Disney announced that they will release Black Widow (and others) to the theaters and streaming at the same time. With vaccinations on the rise during the time of the announcement, many in the western world were scratching their heads at the choice. But thinking about Disney as an international entity, we have to remember that some countries haven’t seen a single dose of a vaccine. While people in the states and Europe are arguing over whether or not they should get the vaccine, others don’t have that luxury.

But this simultaneous release means something. There will be enough people able, if not willing, to visit a theater to see the movie. This will be a litmus test for the streaming model. Will offering a streaming option take money from the theaters as the cinema owners have often warned, or will it just add more income for the studios? It will take some complex math to figure that out in the midst of a pandemic. But if Disney were smart, they’d have teams of researchers doing exactly that.

Roaring 22’s

As someone that is mostly a homebody, I can say that I cannot wait to go to my first uncomfortable dinner party. Post-pandemic, the last place I’m going to want to be is in my home theater. I am looking forward to sitting in the corner nursing my beer as my wife runs the room. She’ll get to know everyone and introduce me to the ones she knows I’ll connect with. I’m sick of being stuck in my house, with my kids, and I’m ready for a change. Anything will do. Heck, got a kid? I’ll take an invite to their birthday party. I’ll even dress up as a princess if it is that sort of party.

When restrictions really start to relax, we are going to see something like the Roaring 20s. While that phenomenon was mostly in reaction to the end of WWI, it feels like we will see a similar effect at the end of the pandemic. For a while, at least, many of us will be so happy that we can see friends and family safely, none of us will really want to sit in a dark room staring at a screen. The post-pandemic future feels like constant family gatherings and dinner parties, not binging sessions in our home theaters.

There will be a lot of business that will be competing for our attention aside from movie theaters. Live events, restaurants, concerts, plays, sports, not to mention all the friends and family that will want our attention. Will a movie theater have enough draw to pull us to do the thing we’ve essentially been doing for the last year over the stuff we haven’t been able to do? Is the post-pandemic future filled with cinemas full of people or large groups of people reveling in the ability to sit closer than six feet to each other?

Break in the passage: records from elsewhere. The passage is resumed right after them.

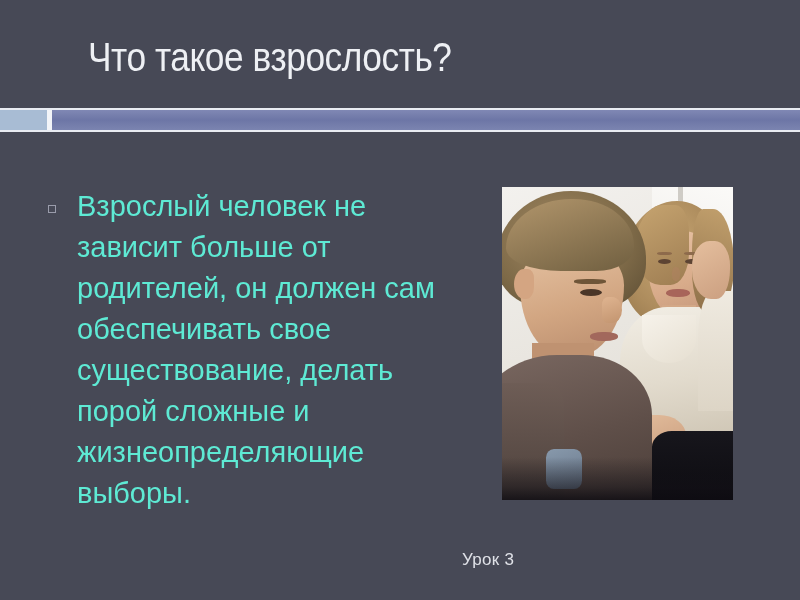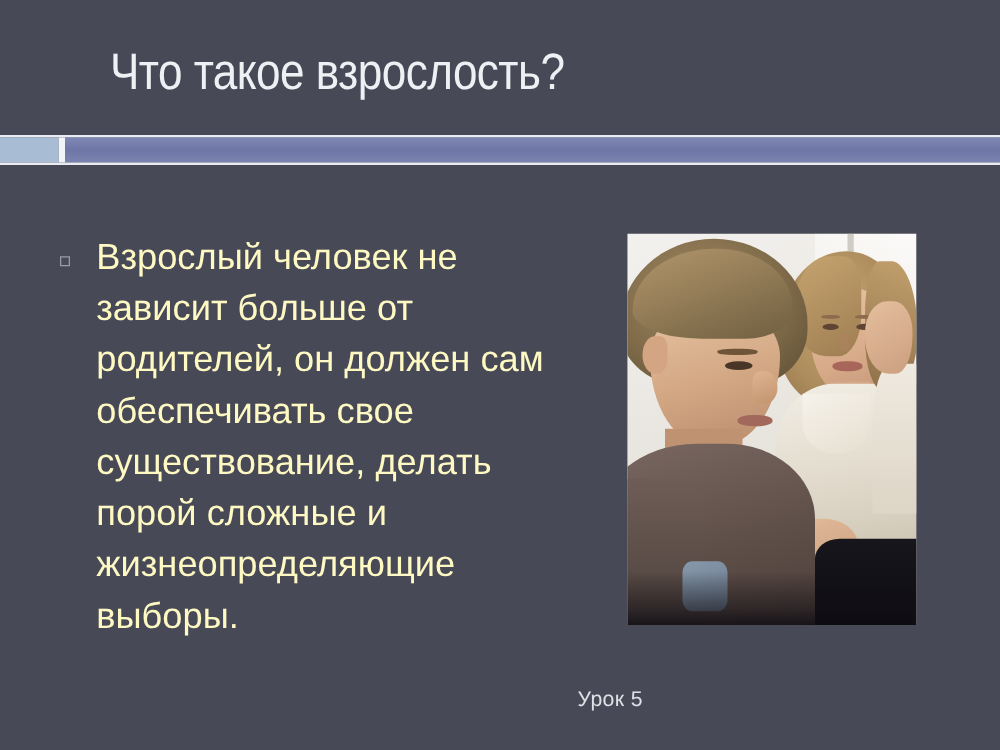--- a/index.html
+++ b/index.html
@@ -101,7 +101,7 @@
     margin-left: 33px;
     font-size: 29px;
     line-height: 41px;
-    color: #fef9c3;
+    color: #5eead4;
     font-weight: 400;
     text-align: left;
     white-space: pre-line;

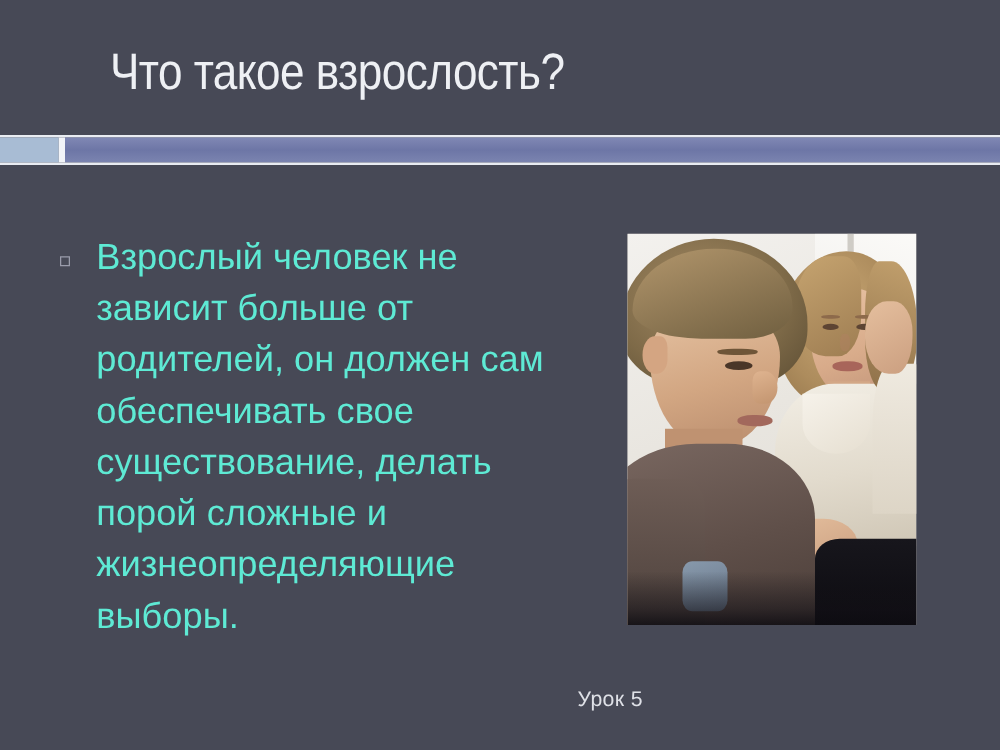--- a/index.html
+++ b/index.html
@@ -346,7 +346,7 @@
     <div class="ph" id="ph-shadow"></div>
   </div>
 
-  <div id="footer-note">Урок 5</div>
+  <div id="footer-note">Урок 3</div>
 
 </div>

Can we put Pandora back in the Box?

But does this mean that streaming will go away? I don’t think so. My guess is that the people that would have gone to the movies will still go to the movies. Those that would prefer to stay home, will still want that. Many of us prefer our home theaters to movie theaters. Can you imagine sitting through the Snyder Cut of the Justice League in the theaters? No thanks.

The future includes streaming. The success of Black Widow may have something to say about this, but I can’t see a future where streaming first-run movies go completely away. Day-and-date might not survive, but the old paradigm will have to change. The consumer will decide the future. When theaters reopen in earnest, will they drop their streaming subscriptions and flock to the theaters? Or will they stay home and pay to stream first-run movies. Their dollars will dictate the future. How will you vote?